START TASK MATERIAL

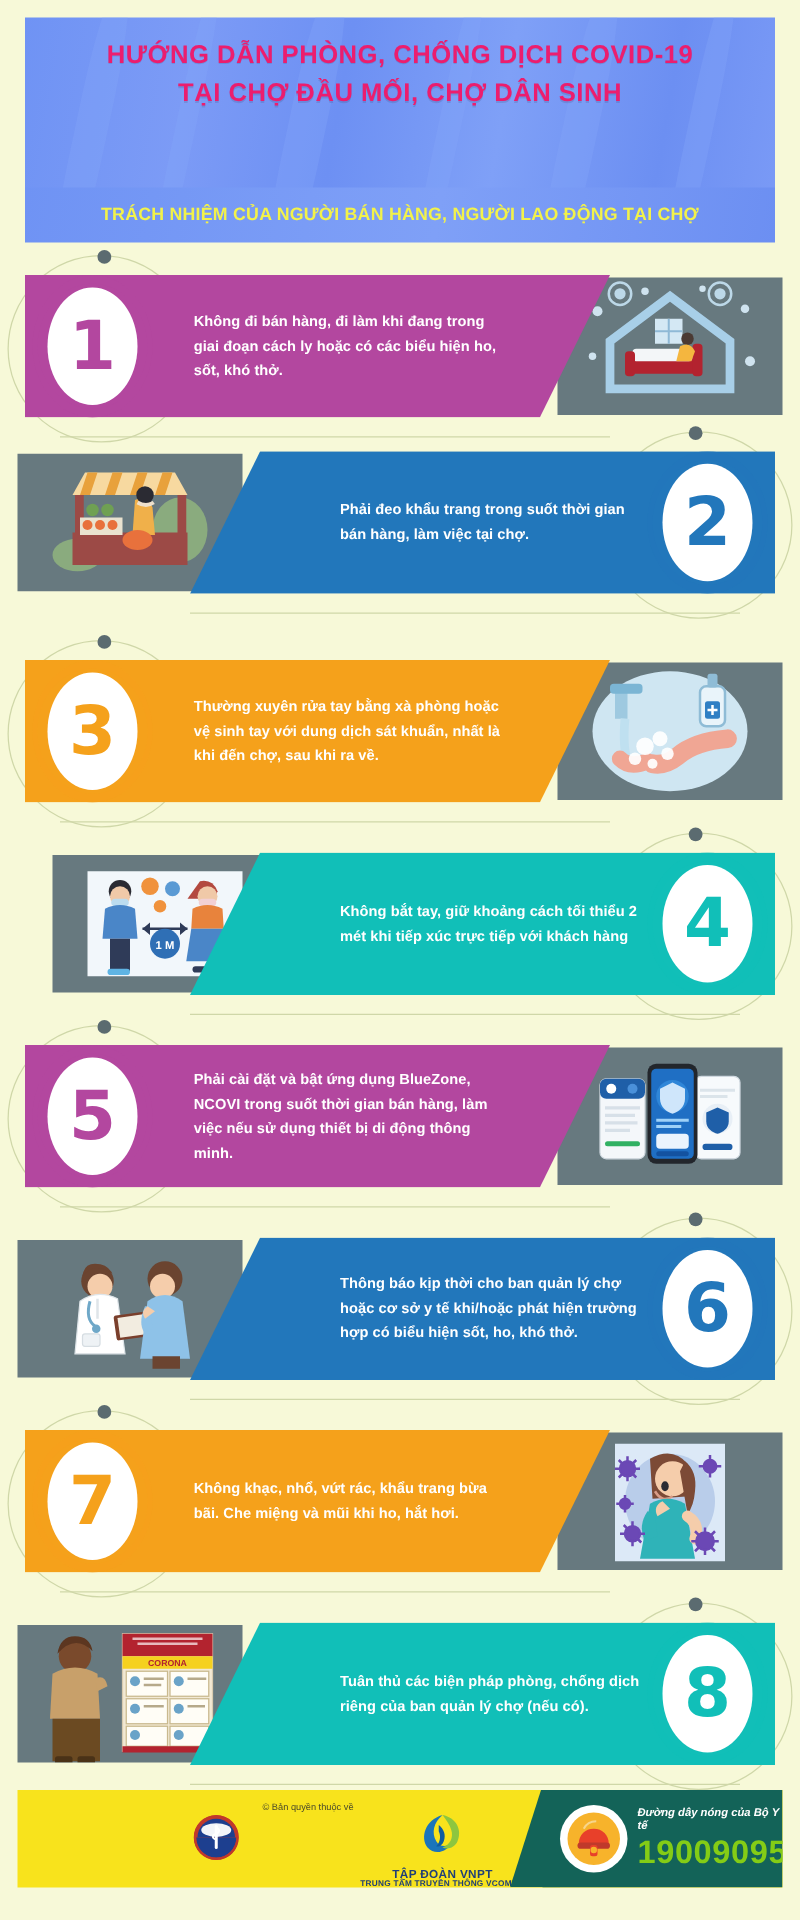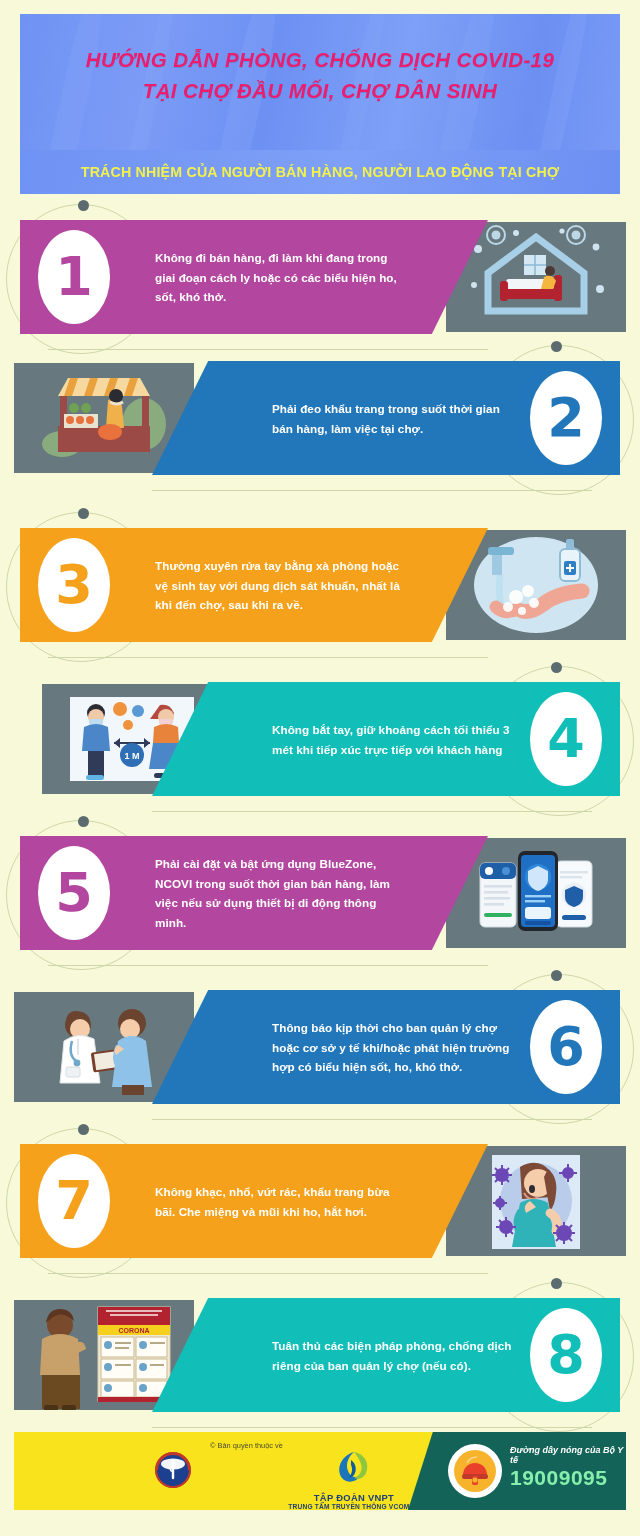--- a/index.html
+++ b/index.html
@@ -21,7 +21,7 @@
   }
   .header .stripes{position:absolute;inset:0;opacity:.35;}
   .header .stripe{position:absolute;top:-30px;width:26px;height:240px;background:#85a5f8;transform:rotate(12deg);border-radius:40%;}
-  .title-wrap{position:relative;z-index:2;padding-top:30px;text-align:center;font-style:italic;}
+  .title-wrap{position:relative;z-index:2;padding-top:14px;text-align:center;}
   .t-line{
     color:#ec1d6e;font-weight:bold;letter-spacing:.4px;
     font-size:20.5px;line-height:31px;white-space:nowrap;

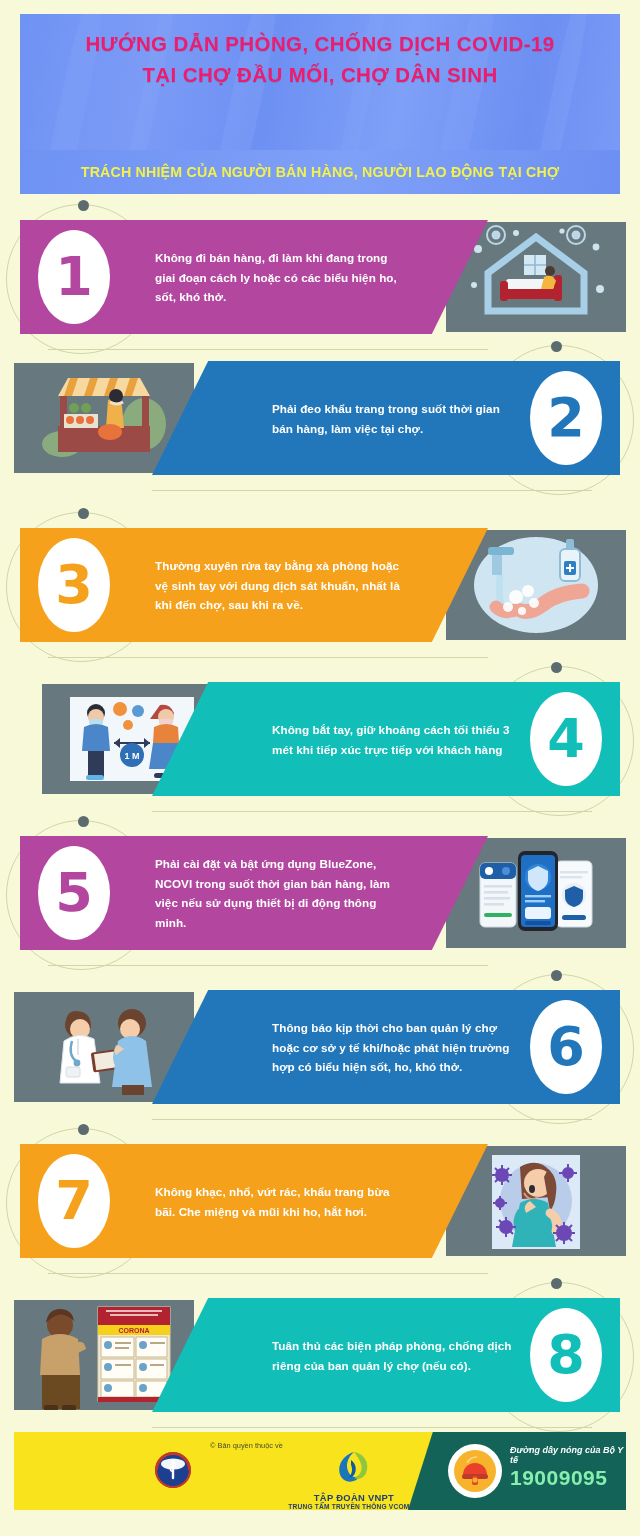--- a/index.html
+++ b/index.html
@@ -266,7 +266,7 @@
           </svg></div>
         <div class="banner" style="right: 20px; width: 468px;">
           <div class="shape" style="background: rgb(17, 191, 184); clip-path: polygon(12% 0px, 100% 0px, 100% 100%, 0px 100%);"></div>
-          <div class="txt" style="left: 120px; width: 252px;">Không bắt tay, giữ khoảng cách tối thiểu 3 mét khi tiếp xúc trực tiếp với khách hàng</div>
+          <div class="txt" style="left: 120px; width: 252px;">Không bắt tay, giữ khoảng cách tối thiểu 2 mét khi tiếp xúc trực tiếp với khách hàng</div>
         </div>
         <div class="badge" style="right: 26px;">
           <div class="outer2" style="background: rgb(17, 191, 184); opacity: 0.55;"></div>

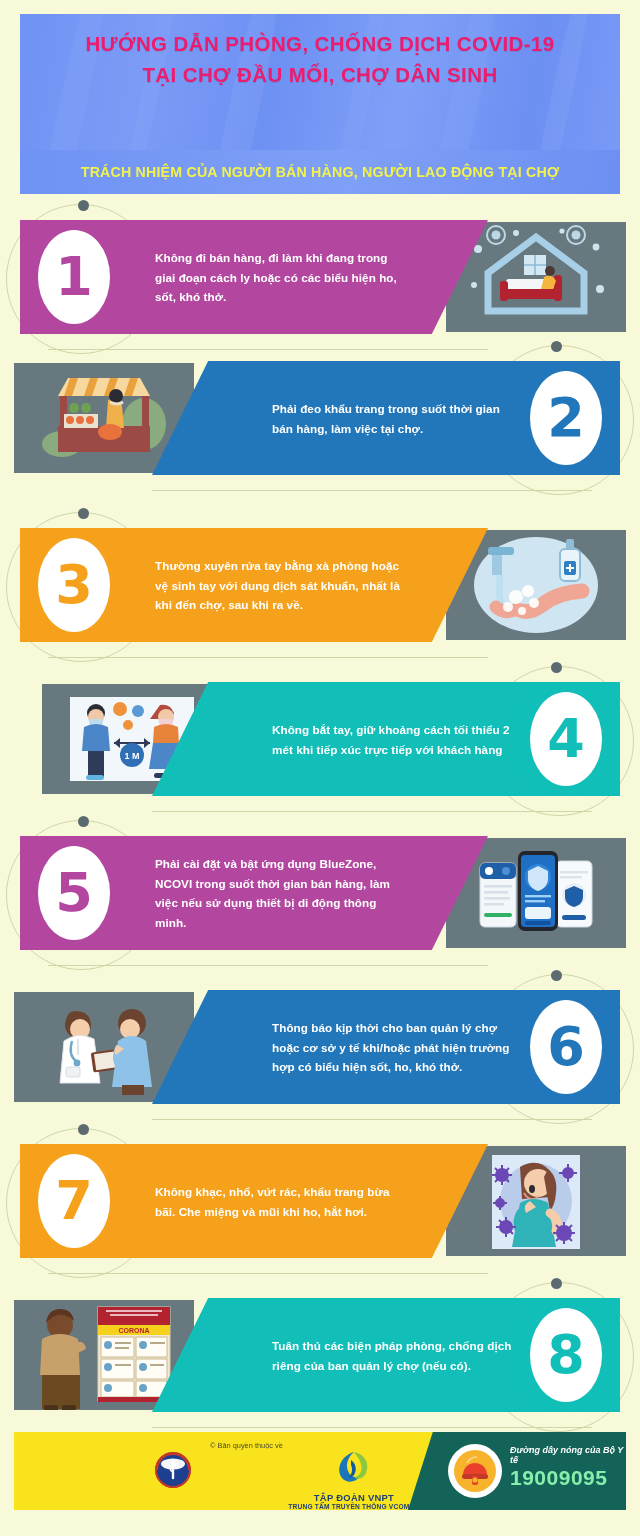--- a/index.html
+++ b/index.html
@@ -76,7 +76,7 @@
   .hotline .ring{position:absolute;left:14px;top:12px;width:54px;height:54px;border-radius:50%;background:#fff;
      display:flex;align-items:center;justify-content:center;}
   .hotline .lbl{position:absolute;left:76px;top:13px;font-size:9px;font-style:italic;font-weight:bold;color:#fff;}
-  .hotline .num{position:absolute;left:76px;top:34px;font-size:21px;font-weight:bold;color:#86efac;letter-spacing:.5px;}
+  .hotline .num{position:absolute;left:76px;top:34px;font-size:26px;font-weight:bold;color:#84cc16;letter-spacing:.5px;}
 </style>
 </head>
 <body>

END TASK MATERIAL
START TASK MATERIAL

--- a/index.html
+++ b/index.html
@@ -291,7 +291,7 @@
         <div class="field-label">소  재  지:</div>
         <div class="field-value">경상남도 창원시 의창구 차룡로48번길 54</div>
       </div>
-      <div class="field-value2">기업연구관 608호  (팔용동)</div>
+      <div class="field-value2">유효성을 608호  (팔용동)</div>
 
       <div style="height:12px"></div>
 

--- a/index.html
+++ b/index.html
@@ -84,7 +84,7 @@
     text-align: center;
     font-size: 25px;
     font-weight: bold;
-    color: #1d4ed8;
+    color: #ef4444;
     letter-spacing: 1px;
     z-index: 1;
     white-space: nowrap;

END TASK MATERIAL
START TASK MATERIAL

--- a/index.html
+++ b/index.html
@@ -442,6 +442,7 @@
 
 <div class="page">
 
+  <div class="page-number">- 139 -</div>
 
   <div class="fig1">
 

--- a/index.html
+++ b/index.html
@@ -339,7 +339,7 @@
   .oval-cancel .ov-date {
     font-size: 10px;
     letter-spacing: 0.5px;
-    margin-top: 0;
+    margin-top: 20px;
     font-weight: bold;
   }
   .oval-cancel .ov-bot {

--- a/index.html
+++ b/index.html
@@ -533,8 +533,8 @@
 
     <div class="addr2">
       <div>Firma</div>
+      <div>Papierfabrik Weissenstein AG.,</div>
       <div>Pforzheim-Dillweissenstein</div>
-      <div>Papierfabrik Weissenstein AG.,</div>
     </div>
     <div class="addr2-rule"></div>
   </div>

END TASK MATERIAL

All lines in the listing above that contain "cancel" should be shown.

(ANSWER TO THE PROBLEM)
   .oval-cancel .ov-date {
   .oval-cancel .ov-bot {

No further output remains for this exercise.